Restate, exactly and without pictures, the lines from the start of the listing below through the line holding "[44,497,57,509] 1. -> [59,557,74,570] 2.".

- - - - -

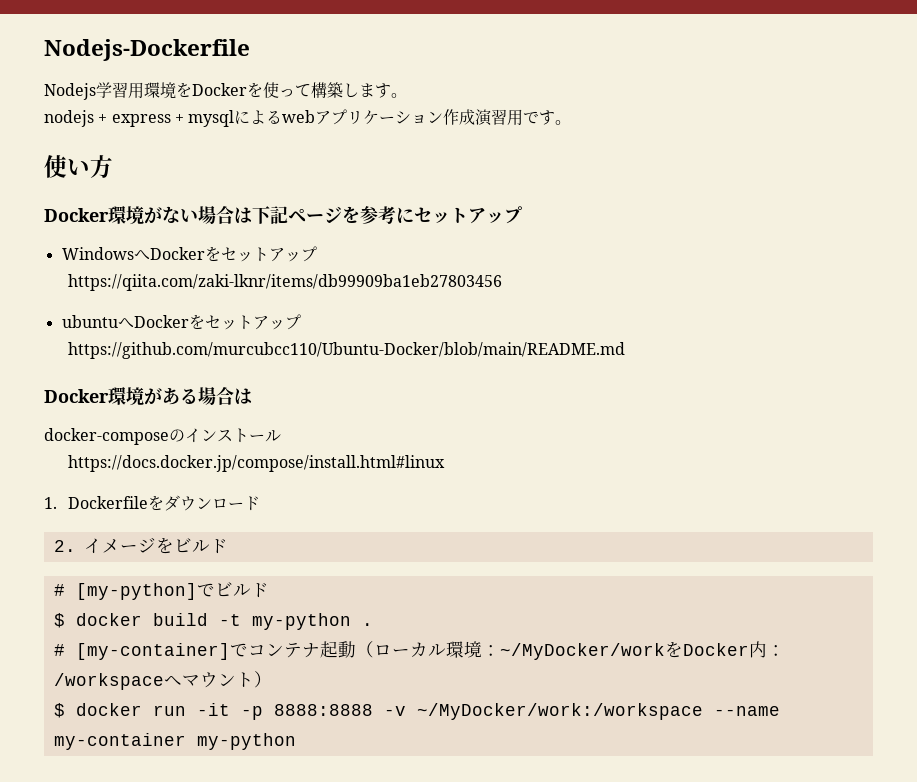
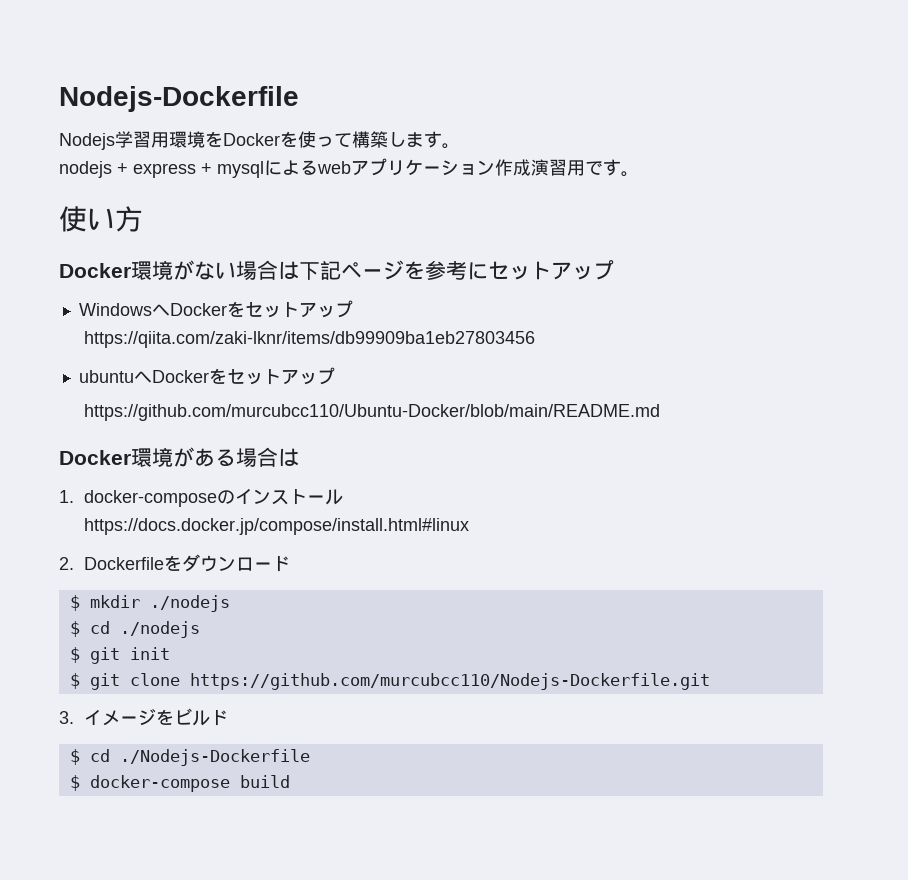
(252, 396) none -> [59,490,74,503] 1.
[44,497,57,509] 1. -> [59,557,74,570] 2.
[53,537,228,554] [53,582,269,600] [53,613,373,630] [53,641,785,660] [53,671,272,690] [53,703,780,720] [53,733,296,750] 2.イメージをビルド // # [my-python]でビルド // $ docker build -t my-python . // # [my-container]でコンテナ起動（ローカル環境：~/MyDocker/workをDocker内：/workspaceへマウント） // $ docker run -it -p 8888:8888 -v ~/MyDocker/work:/workspace --name my-container my-python -> [69,595,230,612] [69,621,200,638] [69,647,170,664] [69,673,710,690] [59,708,229,726] [69,749,310,766] [69,775,290,792] $ mkdir ./nodejs // $ cd ./nodejs // $ git init // $ git clone https://github.com/murcubcc110/Nodejs-Dockerfile.git // 3.イメージをビルド // $ cd ./Nodejs-Dockerfile // $ docker-compose build

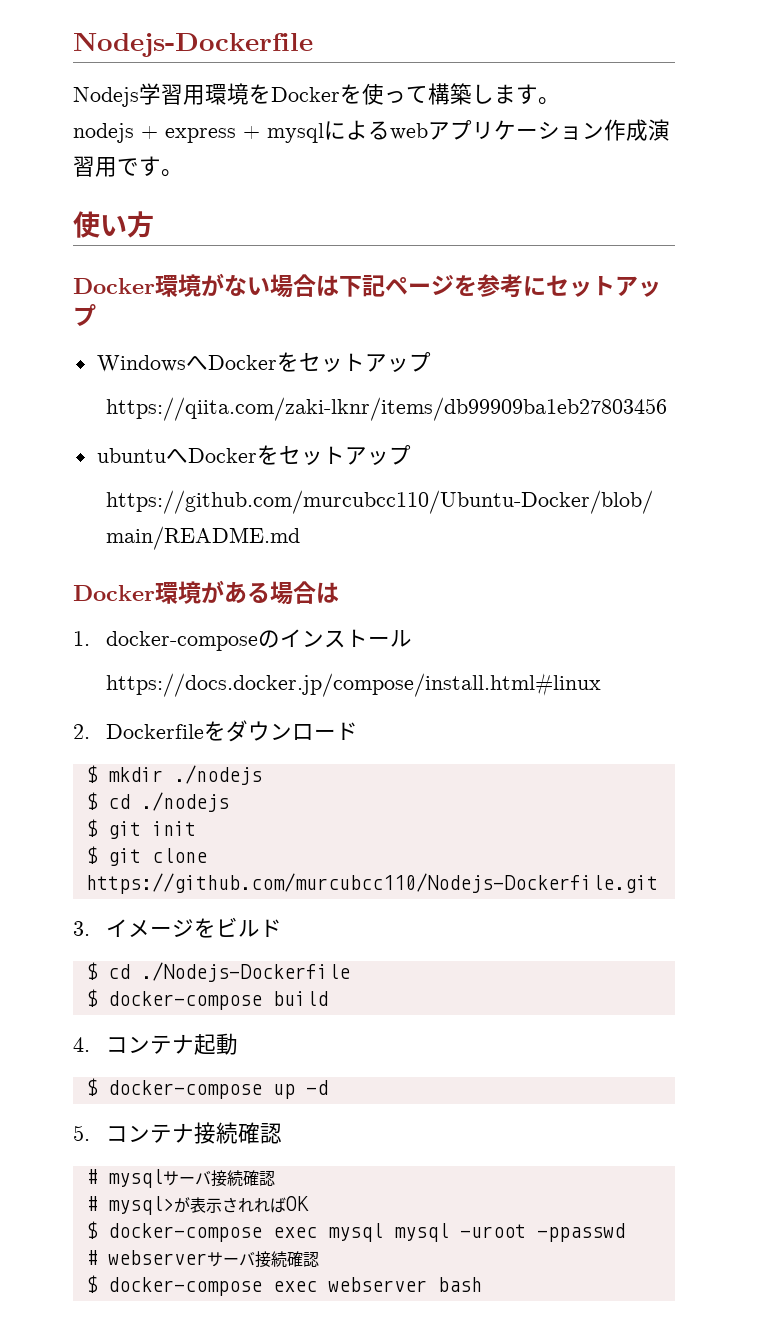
(290, 781) none -> [73,1033,239,1055] [85,1078,328,1099] [73,1122,283,1144] [85,1169,275,1188] [85,1196,309,1215] [85,1221,625,1242] [85,1250,319,1268] [85,1275,482,1296] // 4.コンテナ起動 // $ docker-compose up -d // 5.コンテナ接続確認 // # mysqlサーバ接続確認 // # mysql>が表示されればOK // $ docker-compose exec mysql mysql -uroot -ppasswd // # webserverサーバ接続確認 // $ docker-compose exec webserver bash

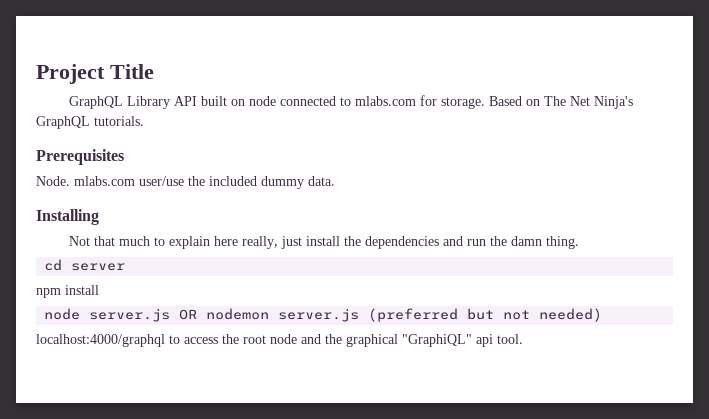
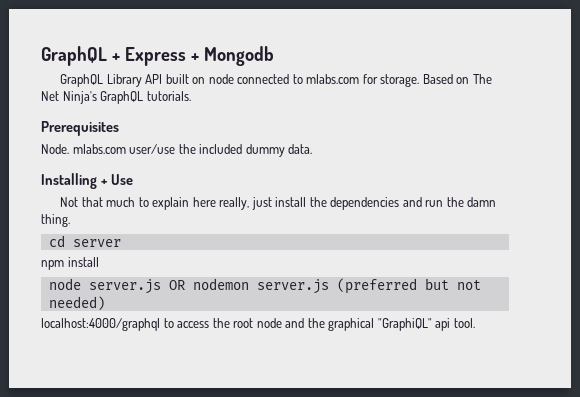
[36,64,154,84] Project Title -> [41,46,274,66] GraphQL + Express + Mongodb
(99, 217) none -> [100,174,133,185] + Use

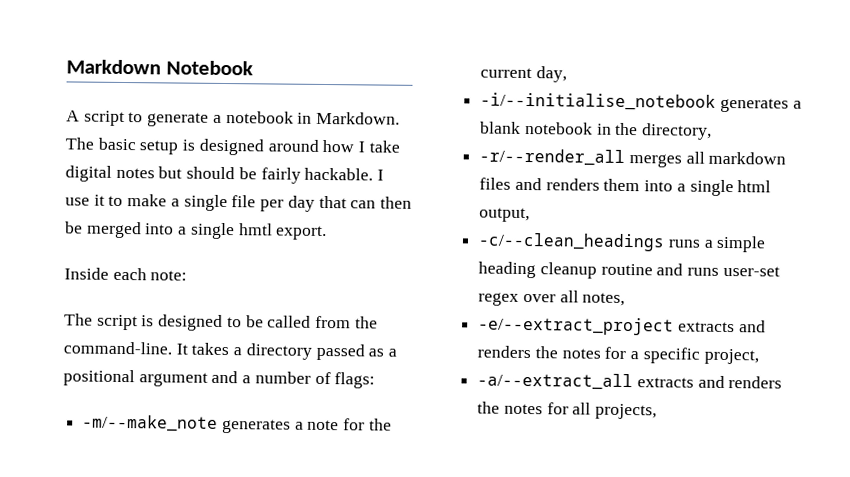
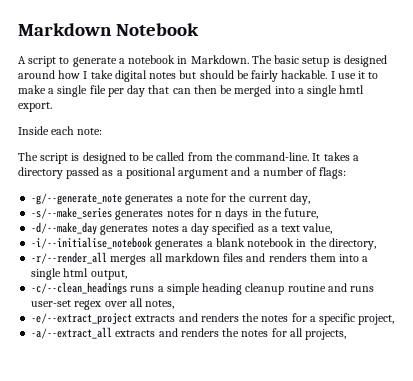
[82,414,219,432] -m/--make_note -> [31,193,123,205] -g/--generate_note
(567, 74) none -> [31,207,319,220] [31,222,333,235] // -s/--make_series generates notes for n days in the future, // -d/--make_day generates notes a day specified as a text value,

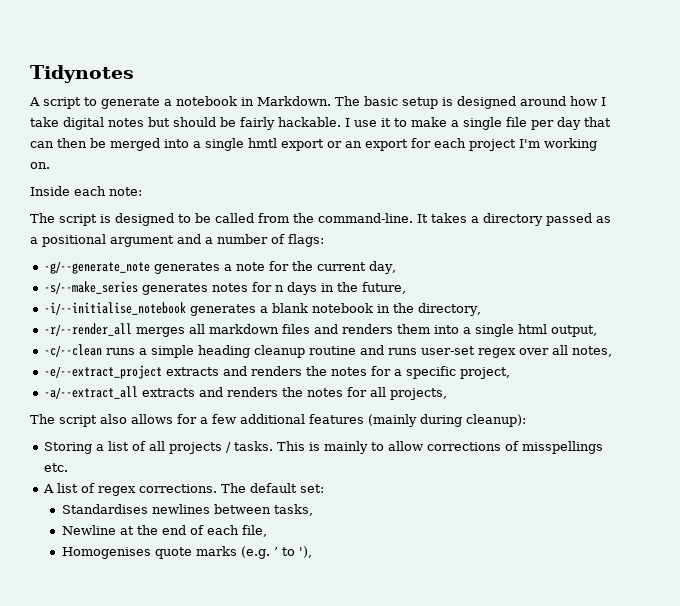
[18,23,199,36] Markdown Notebook -> [30,65,134,83] Tidynotes
[18,102,52,112] export. -> [281,138,597,151] [30,162,50,169] export or an export for each project I'm working on.
[31,222,333,235] // -d/--make_day generates notes a day specified as a text value, -> (407, 288) none
[31,282,128,295] -c/--clean_headings -> [44,344,103,357] -c/--clean
(347, 334) none -> [30,414,526,427] [44,441,604,454] [44,463,69,472] [43,483,325,496] [61,504,313,516] [61,525,267,537] [61,546,312,559] // The script also allows for a few additional features (mainly during cleanup): // Storing a list of all projects / tasks. This is mainly to allow corrections of misspellings etc. // A list of regex corrections. The default set: // Standardises newlines between tasks, // Newline at the end of each file, // Homogenises quote marks (e.g. ’ to '),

- - - - -

▶ [RESULT OF THE EXERCISE]:
(252, 396) none -> [59,490,74,503] 1.
[44,497,57,509] 1. -> [59,557,74,570] 2.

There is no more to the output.